== User interface change data ==
Start of Block

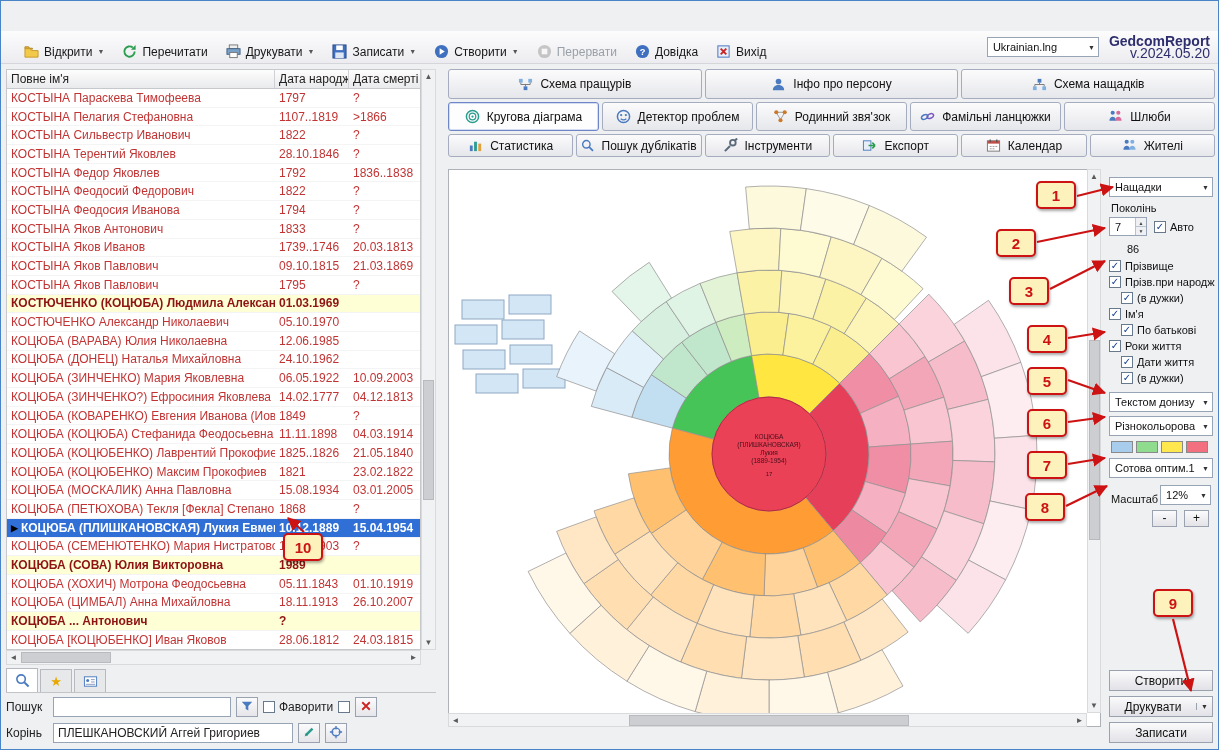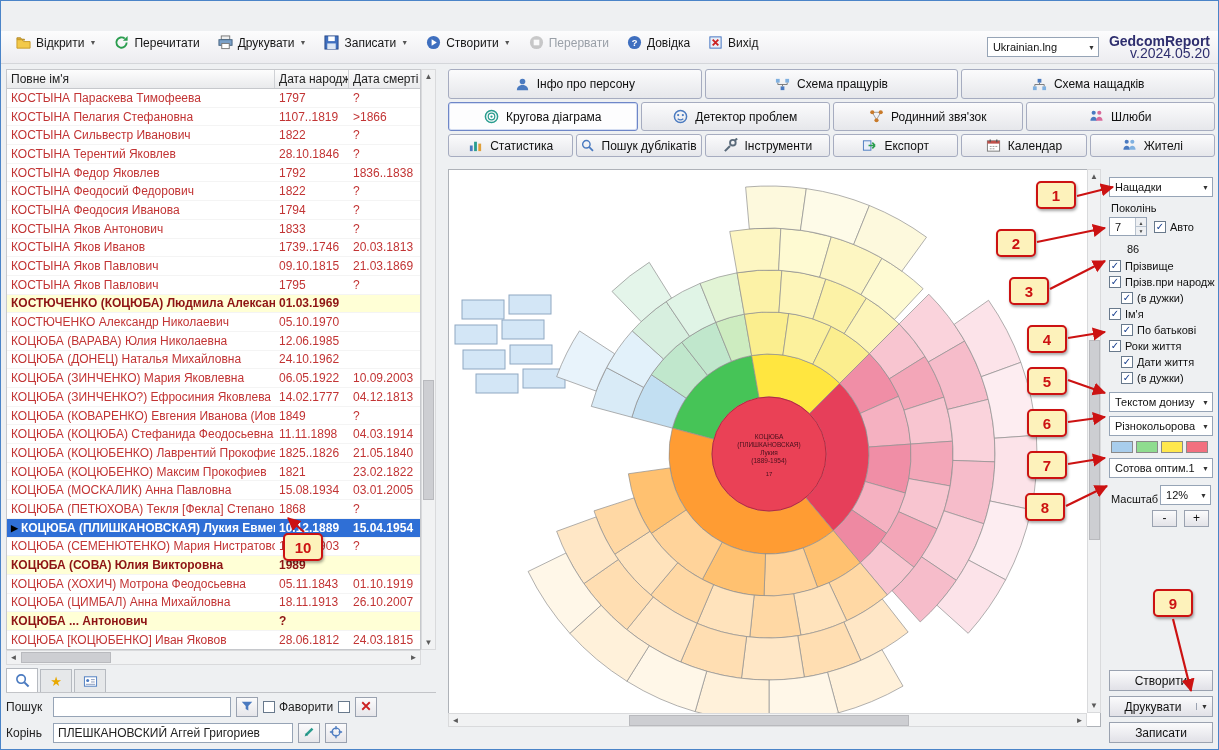--- a/index.html
+++ b/index.html
@@ -8,21 +8,21 @@
   .app{position:relative;width:1219px;height:750px;background:#eef0f2;border:1px solid #4a84c8;overflow:hidden}
 
   
   .titlebar{position:absolute;left:0;top:0;right:0;height:30px;background:#fafbfc;border-bottom:1px solid #e2e4e8;display:flex;align-items:center}
   .appicon{width:18px;height:18px;margin:0 7px 0 8px;flex:none}
   .title{font-size:12px;color:#1c1c1c;white-space:nowrap}
   .wctrl{position:absolute;top:0;height:29px;width:44px;display:flex;align-items:center;justify-content:center;font-size:13px;color:#333}
   .wmin{right:92px}.wmax{right:46px}.wclose{right:0}
 
   
-  .toolbar{position:absolute;left:0;top:30px;right:0;height:33px;background:linear-gradient(#fcfcfd,#ececf0);border-bottom:1px solid #d4d6da;display:flex;align-items:flex-start;padding-left:6px}
+  .toolbar{position:absolute;left:0;top:30px;right:0;height:33px;background:linear-gradient(#fcfcfd,#ececf0);border-bottom:1px solid #d4d6da;display:flex;align-items:flex-end;padding-left:14px}
   .tbtn{display:flex;align-items:center;gap:5px;padding:4px 9px;font-size:12px;color:#161616;border-radius:3px;white-space:nowrap}
   .tbtn .dd{font-size:7px;color:#555}
   .tbtn.disabled{color:#9aa0a8}
   .tbtn.disabled svg{opacity:.45;filter:grayscale(1)}
   .ticon{display:flex;align-items:center}
   .tb-right{position:absolute;right:8px;top:4px;display:flex;align-items:center;gap:10px}
   .lang{width:112px;height:22px}
   .ver{font-size:14px;color:#2e2e6e;text-align:right;line-height:12px}
   .ver .v1{font-weight:bold}
 
@@ -422,36 +422,36 @@
         <span><svg width="14" height="14" viewBox="0 0 16 16">
             <circle cx="8" cy="8" r="4.5" fill="none" stroke="#4a7ac0" stroke-width="1.5"></circle>
             <path d="M8 1v4M8 11v4M1 8h4M11 8h4" stroke="#4a7ac0" stroke-width="1.5"></path>
           </svg></span>
       </div>
   </div>
 
   <div class="tabrow tabs1" id="tabs1">
       <div class="btab">
         <svg width="15" height="15" viewBox="0 0 16 16">
-          <circle cx="8" cy="4.8" r="3" fill="#4a7ac0"></circle>
-          <path d="M2 14c0-4 3-5.5 6-5.5s6 1.5 6 5.5z" fill="#4a7ac0"></path>
-        </svg>
-        <span>Інфо про персону</span>
-      </div>
-      <div class="btab">
-        <svg width="15" height="15" viewBox="0 0 16 16">
           <rect x="6" y="10" width="4" height="4" fill="#4a7ac0"></rect>
           <rect x="1" y="2" width="4" height="4" fill="#7fb0e0"></rect>
           <rect x="11" y="2" width="4" height="4" fill="#7fb0e0"></rect>
           <path d="M8 10V8M3 6v2h10V6" stroke="#777" fill="none"></path>
         </svg>
         <span>Схема пращурів</span>
       </div>
       <div class="btab">
         <svg width="15" height="15" viewBox="0 0 16 16">
+          <circle cx="8" cy="4.8" r="3" fill="#4a7ac0"></circle>
+          <path d="M2 14c0-4 3-5.5 6-5.5s6 1.5 6 5.5z" fill="#4a7ac0"></path>
+        </svg>
+        <span>Інфо про персону</span>
+      </div>
+      <div class="btab">
+        <svg width="15" height="15" viewBox="0 0 16 16">
           <rect x="6" y="2" width="4" height="4" fill="#4a7ac0"></rect>
           <rect x="1" y="10" width="4" height="4" fill="#7fb0e0"></rect>
           <rect x="11" y="10" width="4" height="4" fill="#7fb0e0"></rect>
           <path d="M8 6v2M3 10V8h10v2" stroke="#777" fill="none"></path>
         </svg>
         <span>Схема нащадків</span>
       </div>
     </div>
   <div class="tabrow tabs2" id="tabs2">
       <div class="btab active">
@@ -472,20 +472,27 @@
         <span>Детектор проблем</span>
       </div>
       <div class="btab">
         <svg width="15" height="15" viewBox="0 0 16 16">
           <path d="M4 4.5l3.5 6M12 4.5l-3.5 6M5 3.5h6" stroke="#999" fill="none"></path>
           <circle cx="3.5" cy="3.5" r="2.2" fill="#c87a2a"></circle>
           <circle cx="12.5" cy="3.5" r="2.2" fill="#c87a2a"></circle>
           <circle cx="8" cy="12" r="2.2" fill="#c87a2a"></circle>
         </svg>
         <span>Родинний звя'зок</span>
+      </div>
+      <div class="btab">
+        <svg width="15" height="15" viewBox="0 0 16 16">
+          <ellipse cx="5" cy="8.5" rx="3.6" ry="2.3" fill="none" stroke="#4a7ac0" stroke-width="1.6" transform="rotate(-25 5 8.5)"></ellipse>
+          <ellipse cx="11" cy="7.5" rx="3.6" ry="2.3" fill="none" stroke="#7a5ac0" stroke-width="1.6" transform="rotate(-25 11 7.5)"></ellipse>
+        </svg>
+        <span>Фамільні ланцюжки</span>
       </div>
       <div class="btab">
         <svg width="15" height="15" viewBox="0 0 16 16">
           <circle cx="5" cy="4" r="2.2" fill="#4a7ac0"></circle>
           <path d="M1.5 12.5c0-3 1.8-4.2 3.5-4.2s3.5 1.2 3.5 4.2z" fill="#4a7ac0"></path>
           <circle cx="11" cy="4" r="2.2" fill="#d86a9a"></circle>
           <path d="M7.5 12.5c0-3 1.8-4.2 3.5-4.2s3.5 1.2 3.5 4.2z" fill="#d86a9a"></path>
         </svg>
         <span>Шлюби</span>
       </div>

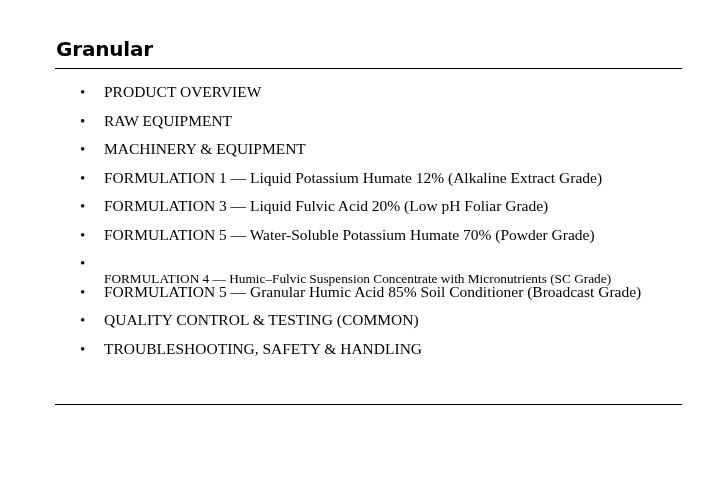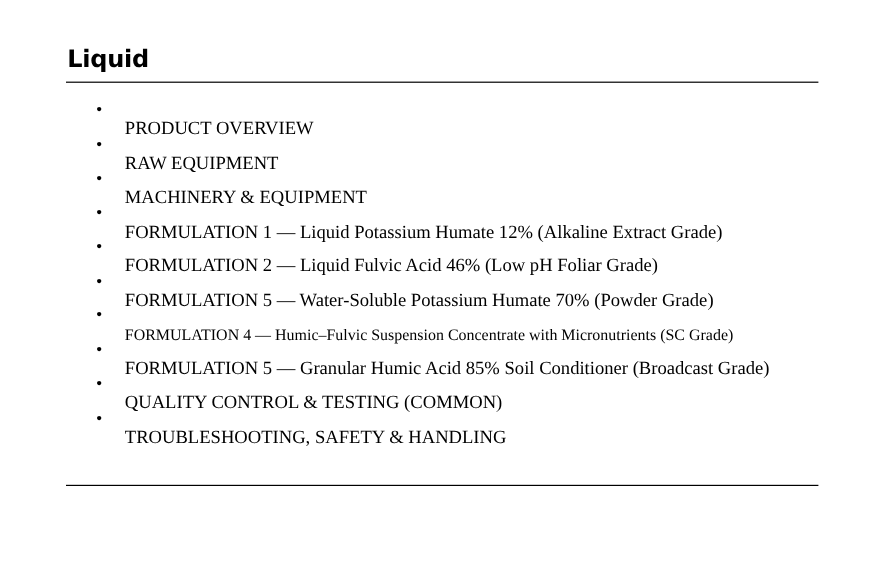--- a/index.html
+++ b/index.html
@@ -53,30 +53,31 @@
     }
     .toc .bullet {
       position: absolute;
       left: 80px;
       top: 0;
       font-size: 15px;
     }
     .toc .label {
       position: absolute;
       left: 104px;
-      top: 16px;
+      top: 0;
     }
     .toc li.small .label {
       font-size: 13.3px;
+      margin-top: 16px;
     }
   </style>
 </head>
 <body>
 
-<h1 class="title">Liquid</h1>
+<h1 class="title">Granular</h1>
 
 <div class="rule top"></div>
 
 <ul class="toc">
   <li>
     <span class="bullet">•</span>
     <span class="label">PRODUCT OVERVIEW</span>
   </li>
   <li>
     <span class="bullet">•</span>
@@ -85,21 +86,21 @@
   <li>
     <span class="bullet">•</span>
     <span class="label">MACHINERY &amp; EQUIPMENT</span>
   </li>
   <li>
     <span class="bullet">•</span>
     <span class="label">FORMULATION 1 — Liquid Potassium Humate 12% (Alkaline Extract Grade)</span>
   </li>
   <li>
     <span class="bullet">•</span>
-    <span class="label">FORMULATION 2 — Liquid Fulvic Acid 46% (Low pH Foliar Grade)</span>
+    <span class="label">FORMULATION 3 — Liquid Fulvic Acid 20% (Low pH Foliar Grade)</span>
   </li>
   <li>
     <span class="bullet">•</span>
     <span class="label">FORMULATION 5 — Water-Soluble Potassium Humate 70% (Powder Grade)</span>
   </li>
   <li class="small">
     <span class="bullet">•</span>
     <span class="label">FORMULATION 4 — Humic–Fulvic Suspension Concentrate with Micronutrients (SC Grade)</span>
   </li>
   <li>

End of Block

In the data above, find the line containing "20% (Low pH Foliar Grade)</span>", then copy it and every later line exactly.

== Solution to this task ==
+    <span class="label">FORMULATION 3 — Liquid Fulvic Acid 20% (Low pH Foliar Grade)</span>
   </li>
   <li>
     <span class="bullet">•</span>
     <span class="label">FORMULATION 5 — Water-Soluble Potassium Humate 70% (Powder Grade)</span>
   </li>
   <li class="small">
     <span class="bullet">•</span>
     <span class="label">FORMULATION 4 — Humic–Fulvic Suspension Concentrate with Micronutrients (SC Grade)</span>
   </li>
   <li>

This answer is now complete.